Dabei sollen deren Bestandteile und 3D-Strukturen bestimmt, ihre biologischen Funktionen beschrieben und die physikalischen Mechanismen geklärt werden, durch die sie den Ribosomenaufbau unterstützen. „Mit unseren Ergebnissen wollen wir ganz neue Einblicke in die Rolle von snoRNPs beim Ribosomenaufbau eröffnen und dazu beitragen, deren Bedeutung für menschliche Gesundheit und Krankheit besser zu verstehen“, erklärt Beckmann.
Turbulente Wolken besser verstehen
Fabian Hoffmannist Professor für Atmosphärenwissenschaften am Institut für Meteorologie der Freien Universität Berlin. Bis September 2025 war er Leiter einer Emmy-Noether-Nachwuchsforschungsgruppe am Meteorologischen Institut der LMU. Sein Forschungsschwerpunkt ist die Physik von Wolken in verschiedenen Maßstäben, unter anderem in Bezug auf Mikrophysik, Dynamik und die Rolle von Wolken im Klimasystem der Erde.
Veränderungen in der weltweiten Wolkendecke könnten dazu führen, dass sich der Klimawandel weiter verschärft. Das Ausmaß dieses Effekts ist aktuell jedoch noch sehr unklar. Der flächenmäßig dominierende Wolkentyp der Erde ist Stratocumulus. Diese tief liegenden, flachen und horizontal ausgedehnten Wolken bedecken ein Fünftel der Erdoberfläche. Eine der größten Herausforderungen in der Klimawissenschaft besteht darin, vorherzusagen, wie sich Wolken im Allgemeinen und Stratocumuli im Besonderen in einer sich erwärmenden Welt verändern werden.
Das mit einer Summe von 13,7 Millionen Euro über sechs Jahre geförderte ERC-Synergy-Projekt TurPhyCloud (The role of Turbulence in the Physics of Clouds) bringt Expertinnen und Experten aus der Experimental- und Theoretischen Physik sowie der Meteorologie zusammen, um die gesamte Bandbreite der Prozesse zu untersuchen, die die Bildung dieser Wolken beeinflussen. Neben Fabian Hoffmann sind Professor Eberhard Bodenschatz (MPI für Dynamik und Selbstorganisation), Professor Bernhard Mehling (Universität Göteborg) und Professor Pier Siebesma (Universität Delft) am Projekt beteiligt.

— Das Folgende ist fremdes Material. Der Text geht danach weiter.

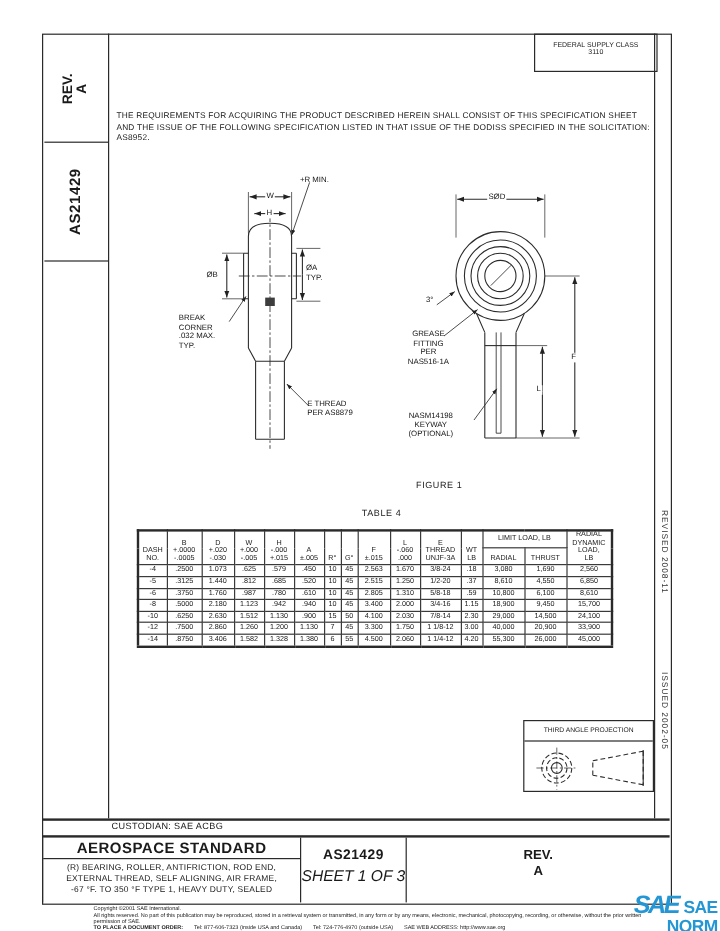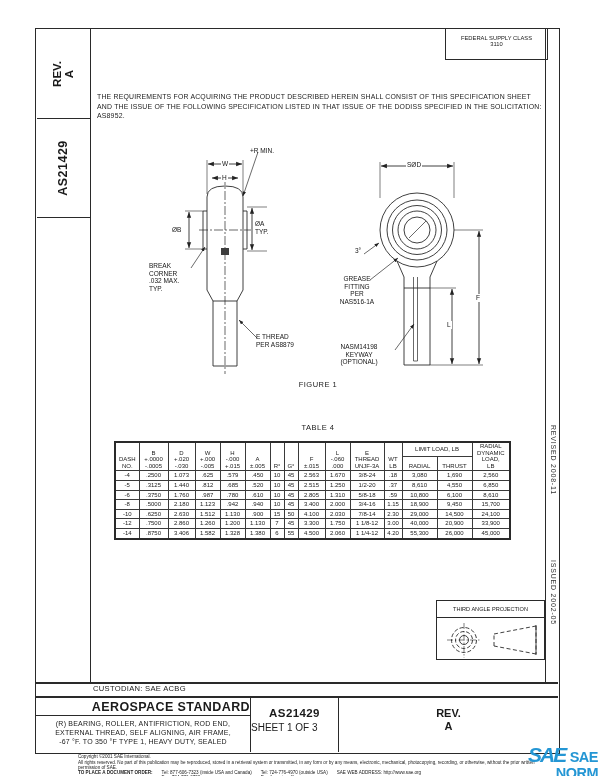--- a/index.html
+++ b/index.html
@@ -176,7 +176,7 @@
   <div class="lbl bg" style="left:475px;top:294px;">F</div>
   <div class="lbl bg" style="left:446px;top:321px;">L</div>
 
-  <div class="caption" style="top:380px;">FIGURE 1</div>
+  <div class="caption" style="top:400px;padding-left:48px;">FIGURE 1</div>
   <div class="caption" style="top:423px;">TABLE 4</div>
 
   <div class="abs" style="left:114px;top:441px;">

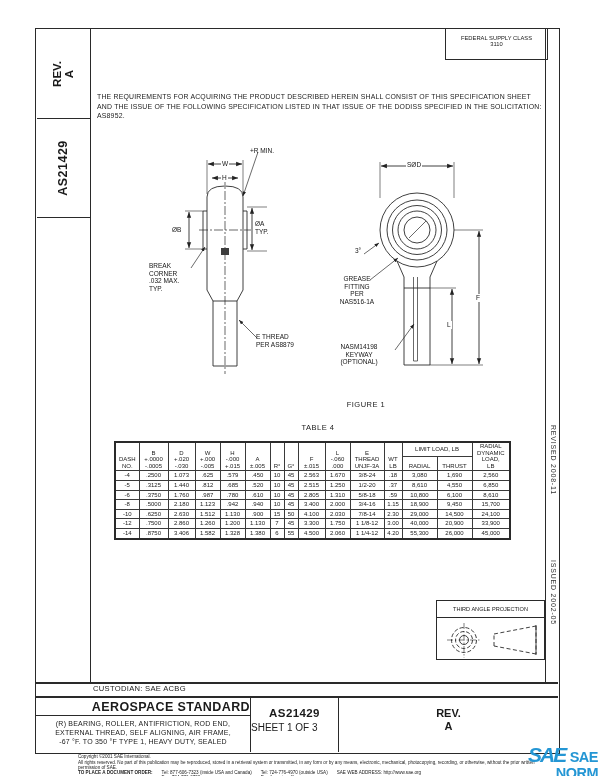--- a/index.html
+++ b/index.html
@@ -32,7 +32,7 @@
   .sae-word{font-style:italic;font-weight:900;font-size:20px;letter-spacing:-1.5px;}
   .aero-word{font-style:italic;font-size:17px;letter-spacing:-0.5px;}
   .tagline{font-size:5.4px;font-style:italic;color:#555;margin-top:-2px;}
-  .std-head{font-weight:bold;font-size:12.5px;text-align:right;letter-spacing:0.4px;
+  .std-head{font-weight:bold;font-size:12.5px;text-align:center;letter-spacing:0.4px;
             border-bottom:1.4px solid #2a2a2a;padding:2px 0 1px 0;}
   .std-sub{font-size:7px;line-height:9.3px;text-align:center;padding-top:3px;letter-spacing:0.2px;}
   .docnum{font-weight:bold;font-size:11.5px;text-align:center;padding-top:9px;letter-spacing:0.4px;}

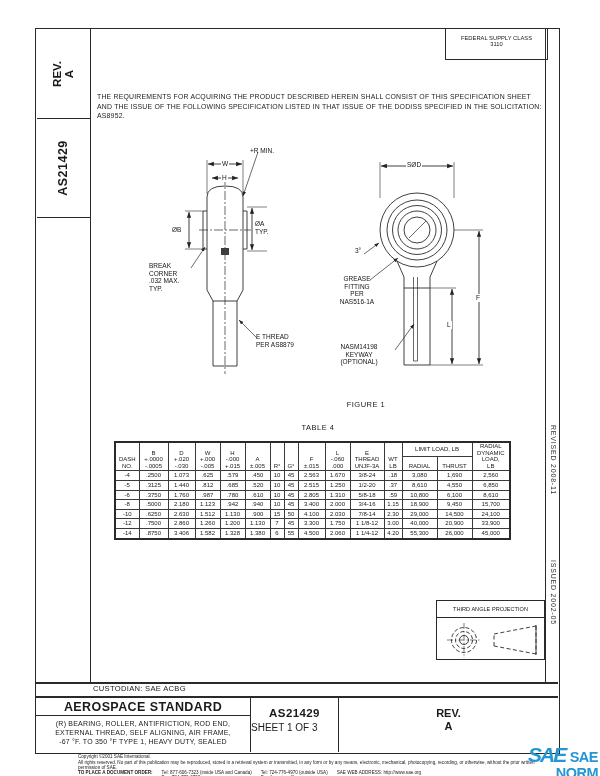--- a/index.html
+++ b/index.html
@@ -36,7 +36,7 @@
             border-bottom:1.4px solid #2a2a2a;padding:2px 0 1px 0;}
   .std-sub{font-size:7px;line-height:9.3px;text-align:center;padding-top:3px;letter-spacing:0.2px;}
   .docnum{font-weight:bold;font-size:11.5px;text-align:center;padding-top:9px;letter-spacing:0.4px;}
-  .sheet{font-size:10px;padding-top:3px;}
+  .sheet{font-size:13px;text-align:center;padding-top:3px;font-style:italic;}
   .revcell{font-weight:bold;font-size:11px;text-align:center;padding-top:9px;line-height:13px;}
   .legal{font-size:4.6px;line-height:5px;color:#222;}
   .wm{color:#2496d4;}

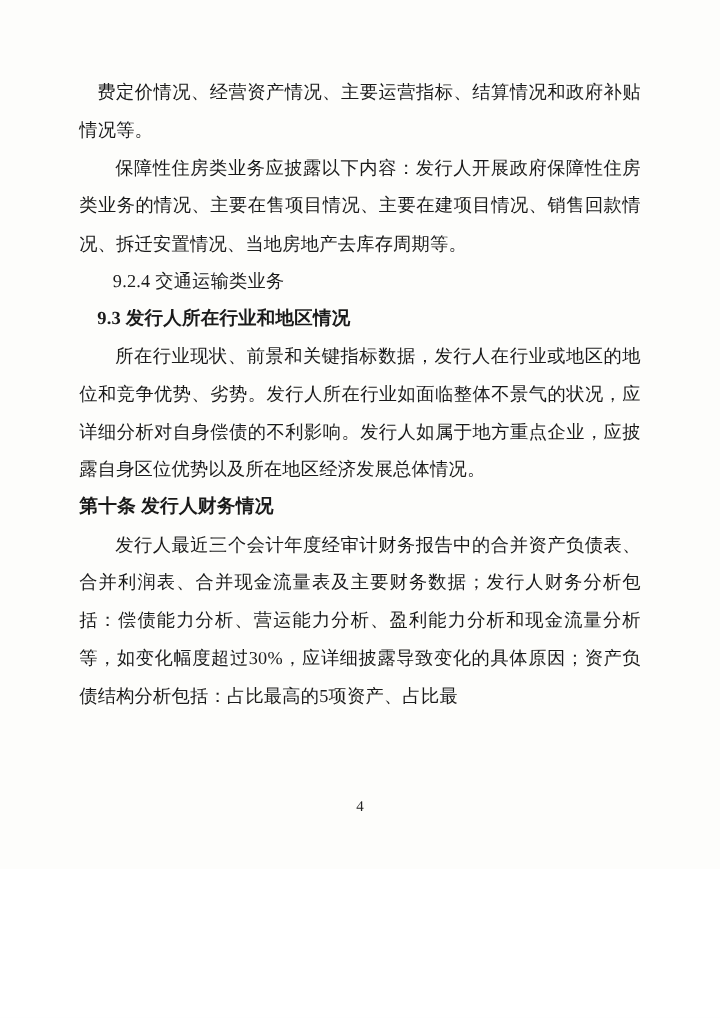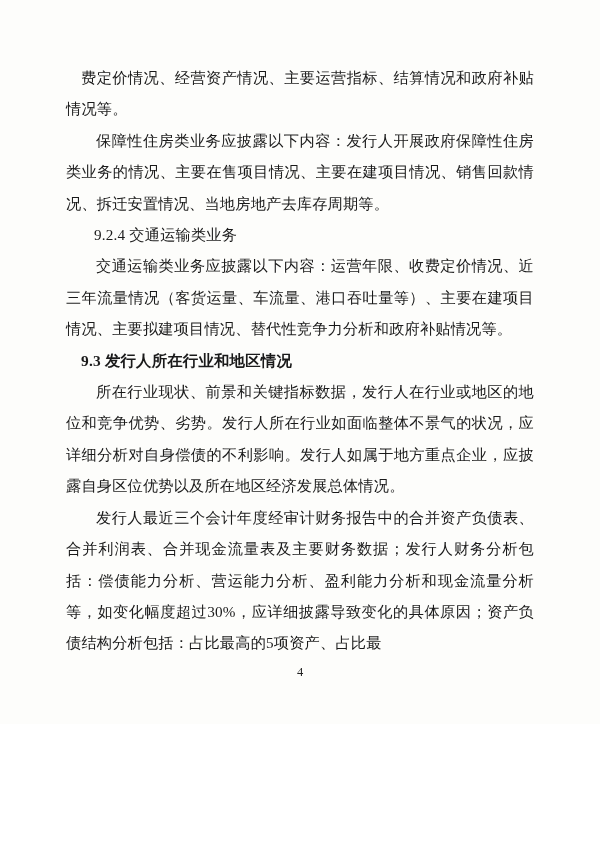--- a/index.html
+++ b/index.html
@@ -87,7 +87,6 @@
 
     <p class="heading-num">9.2.4  交通运输类业务</p>
 
-    <p class="para indent-2">交通运输类业务应披露以下内容：运营年限、收费定价情况、近三年流量情况（客货运量、车流量、港口吞吐量等）、主要在建项目情况、主要拟建项目情况、替代性竞争力分析和政府补贴情况等。</p>
 
     <p class="heading-major">9.3  发行人所在行业和地区情况</p>
 

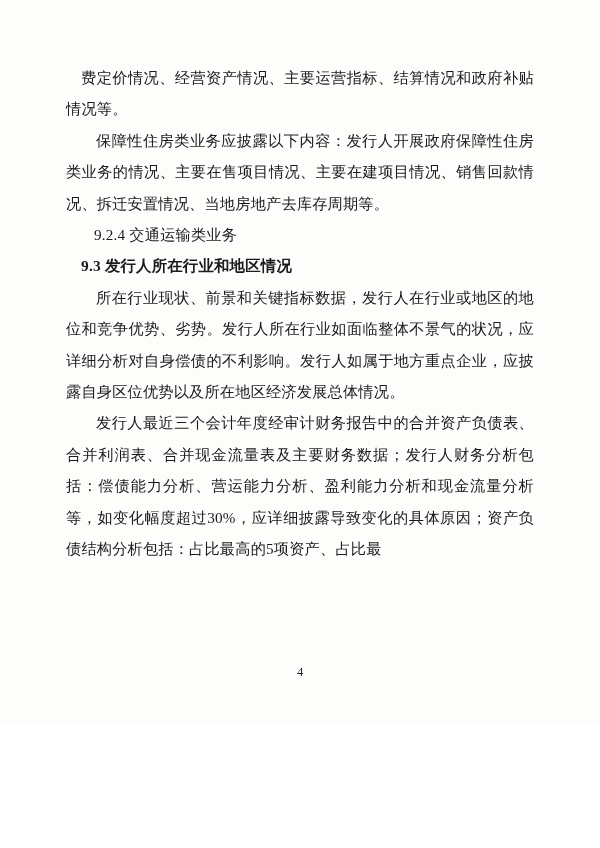--- a/index.html
+++ b/index.html
@@ -92,6 +92,7 @@
 
     <p class="para indent-2">所在行业现状、前景和关键指标数据，发行人在行业或地区的地位和竞争优势、劣势。发行人所在行业如面临整体不景气的状况，应详细分析对自身偿债的不利影响。发行人如属于地方重点企业，应披露自身区位优势以及所在地区经济发展总体情况。</p>
 
+    <p class="heading-bold">第十条  发行人财务情况</p>
 
 
     <p class="para indent-2">发行人最近三个会计年度经审计财务报告中的合并资产负债表、合并利润表、合并现金流量表及主要财务数据；发行人财务分析包括：偿债能力分析、营运能力分析、盈利能力分析和现金流量分析等，如变化幅度超过30%，应详细披露导致变化的具体原因；资产负债结构分析包括：占比最高的5项资产、占比最</p>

Das Team wird dazu extrem hochauflösende Messungen auf der finnischen Insel Utö durchführen, welche die gesamte Komplexität von Stratocumulus-Wolken erfassen – von Prozessen auf der Kilometer- bis hin zur Mikrometer-Skala. Daraus wollen die Forschenden statistische Modelle für turbulente Prozesse in der Wolkenphysik ableiten, die herkömmliche Simulationen in Bezug auf Genauigkeit und Auflösung übertreffen. „Unser Ziel ist es, ein neues Simulationsmodell zu entwickeln, das sich an den Ergebnissen der Feldkampagnen orientiert und durch diese validiert wird“, erklärt Hoffmann. Dieses Modell soll dann in Wetter- und Klimamodelle eingebettet werden. „Durch die Kombination einzigartiger Messungen mit realistischen Simulationen wird TurPhyCloud Klimaprognosen und Wettervorhersagen maßgeblich verbessern“, so der Meteorologe.